── Given records
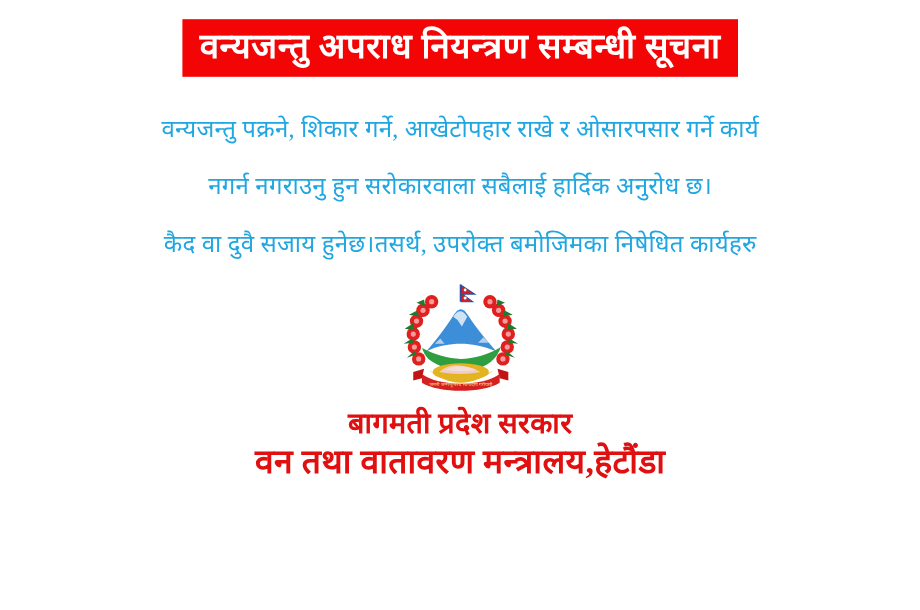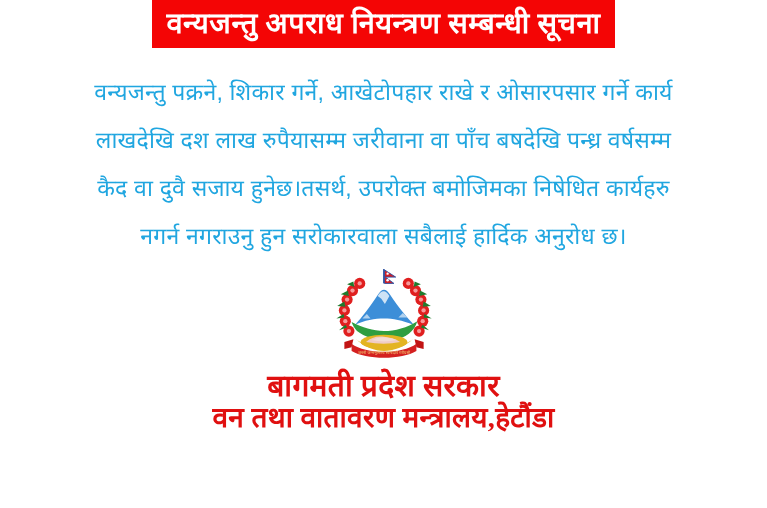"वन्यजन्तु अपराध नियन्त्रण सम्बन्धी सूचना" .title-banner-wrap { padding-top: 0px -> 16px }
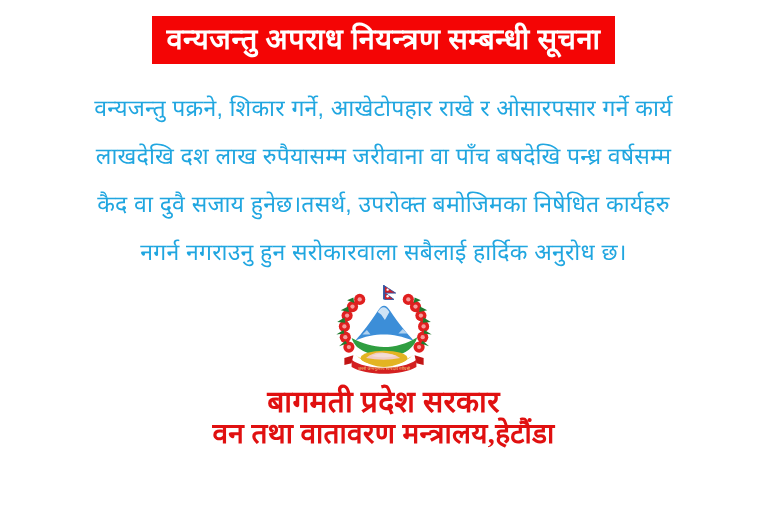"वन्यजन्तु पक्रने, शिकार गर्ने, आखेटोपहार" .body-line { font-family: Liberation Sans, sans-serif -> Liberation Serif, serif; font-size: 23px -> 20px }
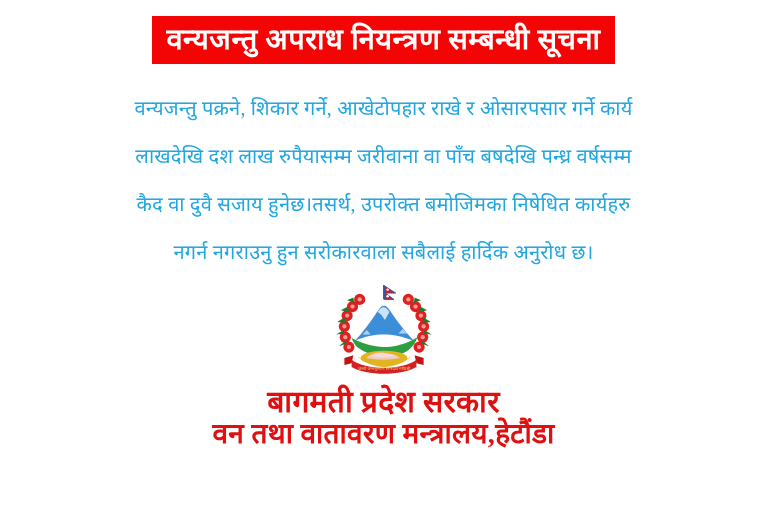"लाखदेखि दश लाख रुपैयासम्म जरीवाना" div.body-line { html: <div>लाखदेखि दश लाख रुपैयासम्म जरीवाना वा पाँच बषदेखि पन्ध्र वर्षसम्म</div> -> none }
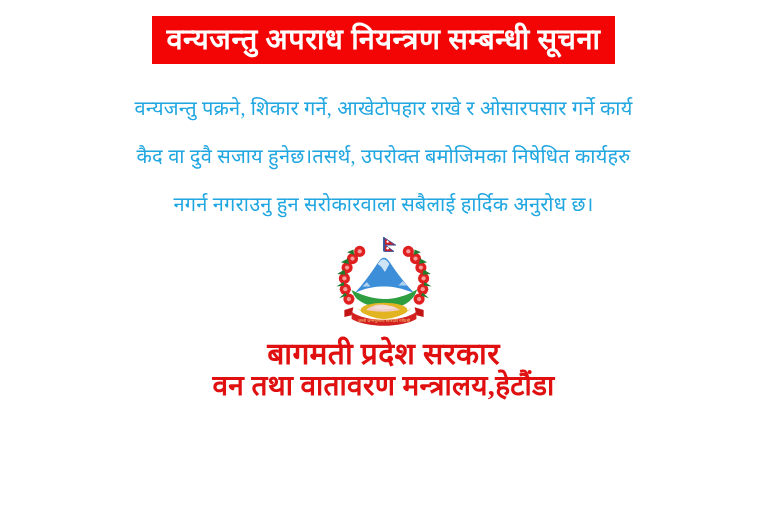"कैद वा दुवै सजाय हुनेछ।तसर्थ," div.body-line { order: before "नगर्न नगराउनु हुन सरोकारवाला सबैलाई" -> after "नगर्न नगराउनु हुन सरोकारवाला सबैलाई" }
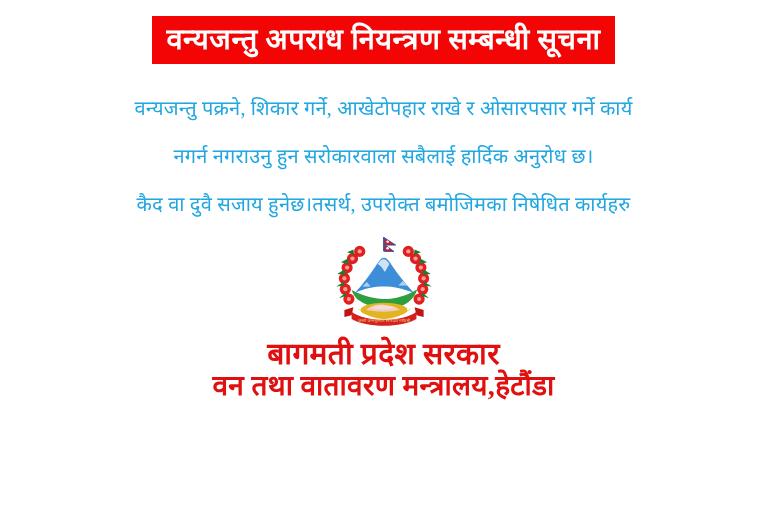"बागमती प्रदेश सरकार" .footer-line.org { font-size: 30px -> 24px }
────
Begin at the top of the records above and retype each line exactly until the line containing "html: <div>लाखदेखि दश", which is included. Skip all pictures.

"वन्यजन्तु अपराध नियन्त्रण सम्बन्धी सूचना" .title-banner-wrap { padding-top: 0px -> 16px }
"वन्यजन्तु पक्रने, शिकार गर्ने, आखेटोपहार" .body-line { font-family: Liberation Sans, sans-serif -> Liberation Serif, serif; font-size: 23px -> 20px }
"लाखदेखि दश लाख रुपैयासम्म जरीवाना" div.body-line { html: <div>लाखदेखि दश लाख रुपैयासम्म जरीवाना वा पाँच बषदेखि पन्ध्र वर्षसम्म</div> -> none }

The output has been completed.